I am a newbie and came in this morning to start a thread on drive
partition recommendations for Linux.
Rather than hijack the thread, I am renaming it appropriately.

I am setting up a dedicated file server with one internal drive and a
removable drive for backup. I have tentatively planned for it to be
partitioned as follows: 
	Swap		4x RAM (allows for doubling the RAM later)
	/		2-3x size needed for the installed OS, allows
for updates and/or upgrade to new version
	/backup	1/3 - 1/2 the size of the remaining space depending on
the compression level of the backup software
	/home		the rest of the remaining space  This is the
only partition holding shared files.  

Image this to two removable drives for backup.  I would like the /backup
partition on the internal drive to be unused.
Mount the /backup partition on from the removable drive so the daily
backup program (Amanda?) will backup to the removable.
Swap the removable periodically.

In event of internal HDD loss, replace with the latest removable and
restore /home from the backup file and system is back in business.

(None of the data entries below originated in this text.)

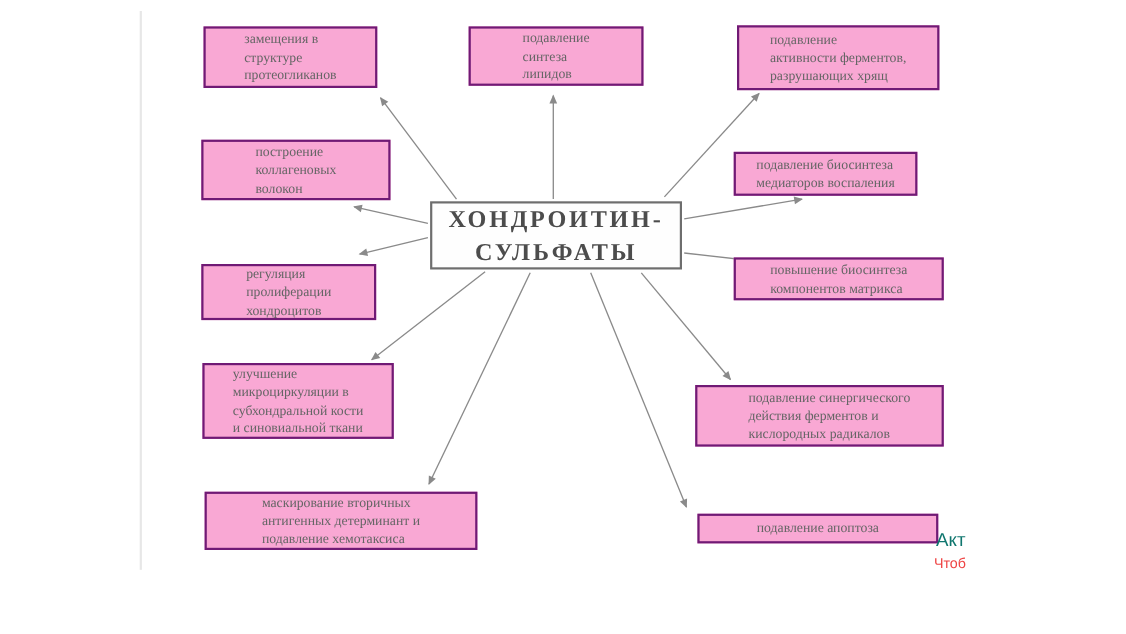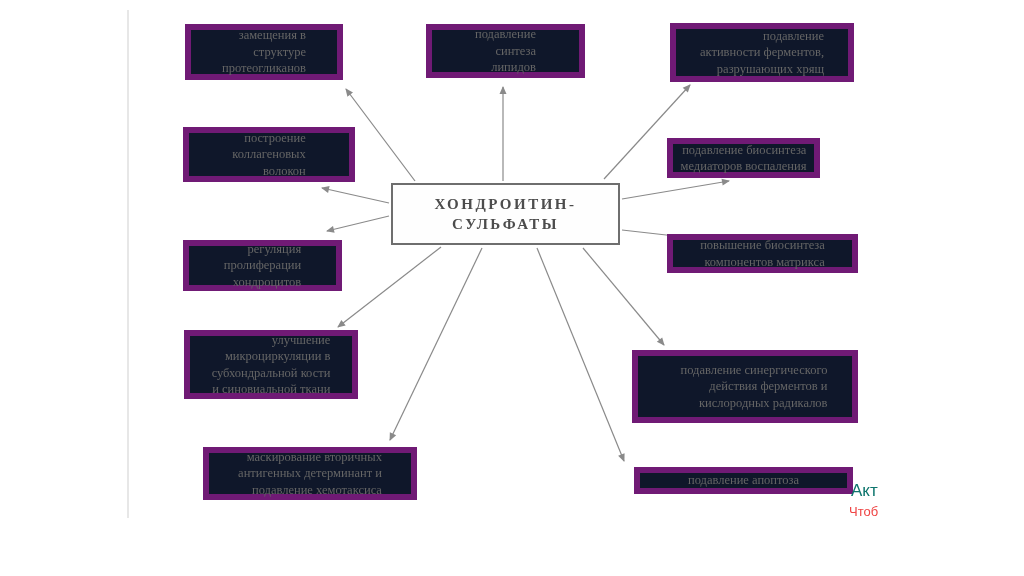--- a/index.html
+++ b/index.html
@@ -27,63 +27,63 @@
   .arrow-layer {
     position: absolute;
     left: 0;
     top: 0;
     width: 1024px;
     height: 576px;
     pointer-events: none;
   }
   .node {
     position: absolute;
-    border: 6px solid #701a75;
-    background: #0f172a;
+    border: 2px solid #701a75;
+    background: #f9a8d4;
     color: #656565;
     font-size: 12.5px;
     line-height: 1.32;
-    text-align: right;
+    text-align: left;
     display: flex;
     align-items: center;
     justify-content: center;
     white-space: pre-line;
     box-sizing: border-box;
     padding: 2px 6px;
   }
   .center-node {
     position: absolute;
     left: 391px;
     top: 183px;
     width: 229px;
     height: 62px;
     border: 2px solid #6e6e6e;
     background: #fefefe;
     color: #4c4c4c;
-    font-size: 15px;
+    font-size: 22px;
     font-weight: bold;
     letter-spacing: 2.5px;
     line-height: 1.35;
     text-align: center;
     display: flex;
     align-items: center;
     justify-content: center;
     white-space: pre-line;
     box-sizing: border-box;
   }
   .n1  { left: 185px; top: 24px;  width: 158px; height: 56px; }
   .n2  { left: 426px; top: 24px;  width: 159px; height: 54px; }
   .n3  { left: 670px; top: 23px;  width: 184px; height: 59px; }
   .n4  { left: 183px; top: 127px; width: 172px; height: 55px; }
-  .n5  { left: 667px; top: 138px; width: 153px; height: 40px; }
+  .n5  { left: 667px; top: 138px; width: 167px; height: 40px; }
   .n6  { left: 183px; top: 240px; width: 159px; height: 51px; }
   .n7  { left: 667px; top: 234px; width: 191px; height: 39px; }
   .n8  { left: 184px; top: 330px; width: 174px; height: 69px; }
-  .n9  { left: 632px; top: 350px; width: 226px; height: 73px; padding-left: 24px; }
-  .n10 { left: 186px; top: 447px; width: 214px; height: 53px; margin-left: 17px; }
+  .n9  { left: 632px; top: 350px; width: 226px; height: 56px; padding-left: 24px; }
+  .n10 { left: 186px; top: 447px; width: 248px; height: 53px; }
   .n11 { left: 634px; top: 467px; width: 219px; height: 27px; }
   .watermark-1 {
     position: absolute;
     left: 851px;
     top: 481px;
     font-family: "Liberation Sans", sans-serif;
     font-size: 17px;
     color: #0f766e;
   }
   .watermark-2 {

All users are on Windows workstations and no one ever uses the server
locally like a workstation.  

You mentioned puting /usr and /var on separate partitions.  Would that
be an advantage on this system? How big a partitions would be needed?

This model is based on an existing model in Windows.  Is it compatible
with Linux or do I need to redesign it.  In Windows 2000, partitions are
not named, they are blank until assigned a drive letter. Several
partitions are left unassigned until needed. Being a newbie, I don't see
this in Linux.  I may have to redesign my model.  How do you see it?

Come to think of it, can Linux have two identically partitioned drives
in the same computer or would it cause a conflict?  

If not, how do you recommend I do my backup so I can quickly replace the
drive and be back up and running?  The server has one internal HDD, one
CDROM and one removable IDE drive.  That leaves room for one more IDE
connection.

Thank you,

Buck

-----Original Message-----
From: redhat-install-list-admin redhat com
[mailto:redhat-install-list-admin redhat com] On Behalf Of Ron Bramblett
Sent: Monday, September 29, 2003 10:57 AM
To: redhat-install-list redhat com
Subject: Re: Red Hat doesn't use all my hard drive space...


You will probably have to add it manually. But putting /usr and /var on 
their own partitions has advantages.